L’an dernier j’ai beaucoup entendu parler de Ken Liu lorsque je lisais le recueil La tour de Babylone de Ted Chiang. La comparaison était tout à fait pertinente tant les thématiques qu’ils traitent sont similaires sur le fond. Cependant la forme est très différente, comme j’ai pu le découvrir grâce à cet excellent recueil, La ménagerie de papier.
Dix-neuf nouvelles de taille variable composent cet ouvrage, avec des registres et des thématiques très variées (du voyage spatial et des rencontres avec l’Autre aux relations parents-enfants). Si évidemment il est difficile de toutes les aimer autant, force est de reconnaitre qu’il s’agit tous de textes brillants.

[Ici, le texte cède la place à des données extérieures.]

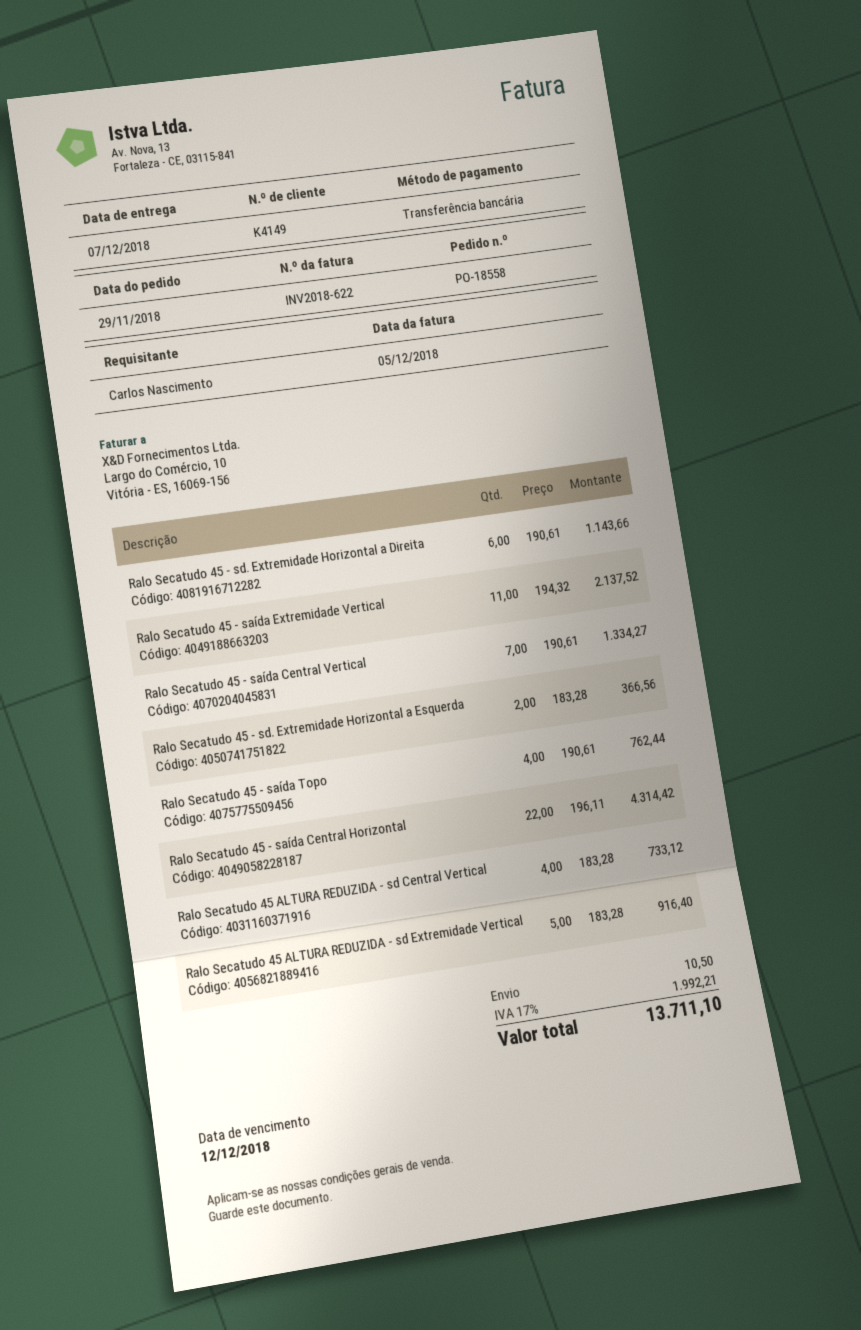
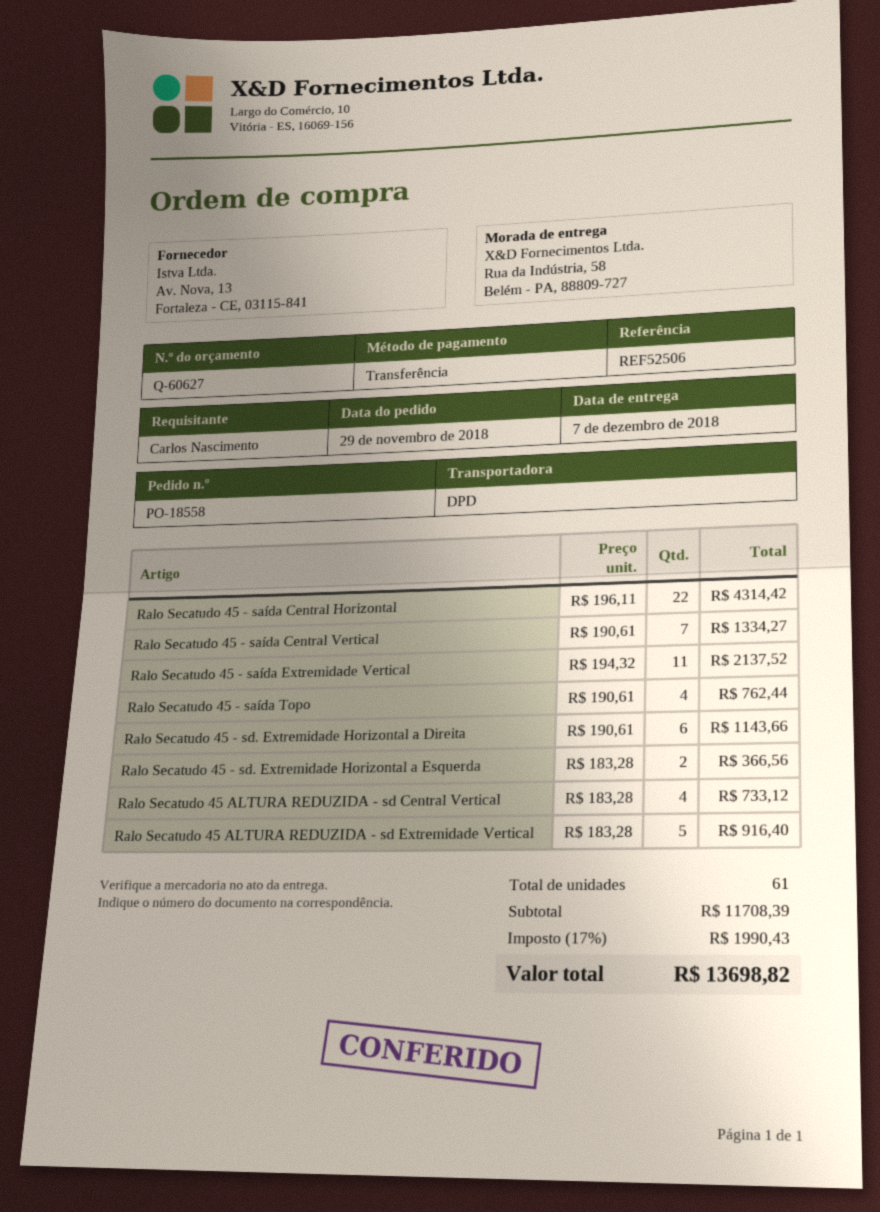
shipping: 10.50 -> none
tax: 17% = 1992.21 -> 17% = 1990.43
total: 13711.10 -> 13698.82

Cela est dû au juste équilibre qu’a trouvé Ken Liu. Ses nouvelles proposent d’excellentes idées de SF (le genre qui tire vers le haut) avec des développements parfois poussés voire techniques, cependant elles n’ont jamais la froideur de la hard-science car elles sont toutes profondément centrées sur l’humain. Ce qui fait que chaque texte, quelle que soit sa taille ou son thème dégage une profonde chaleur humaine (tout le contraire de Ted Chiang donc) et se révèle satisfaisant à tout point de vue.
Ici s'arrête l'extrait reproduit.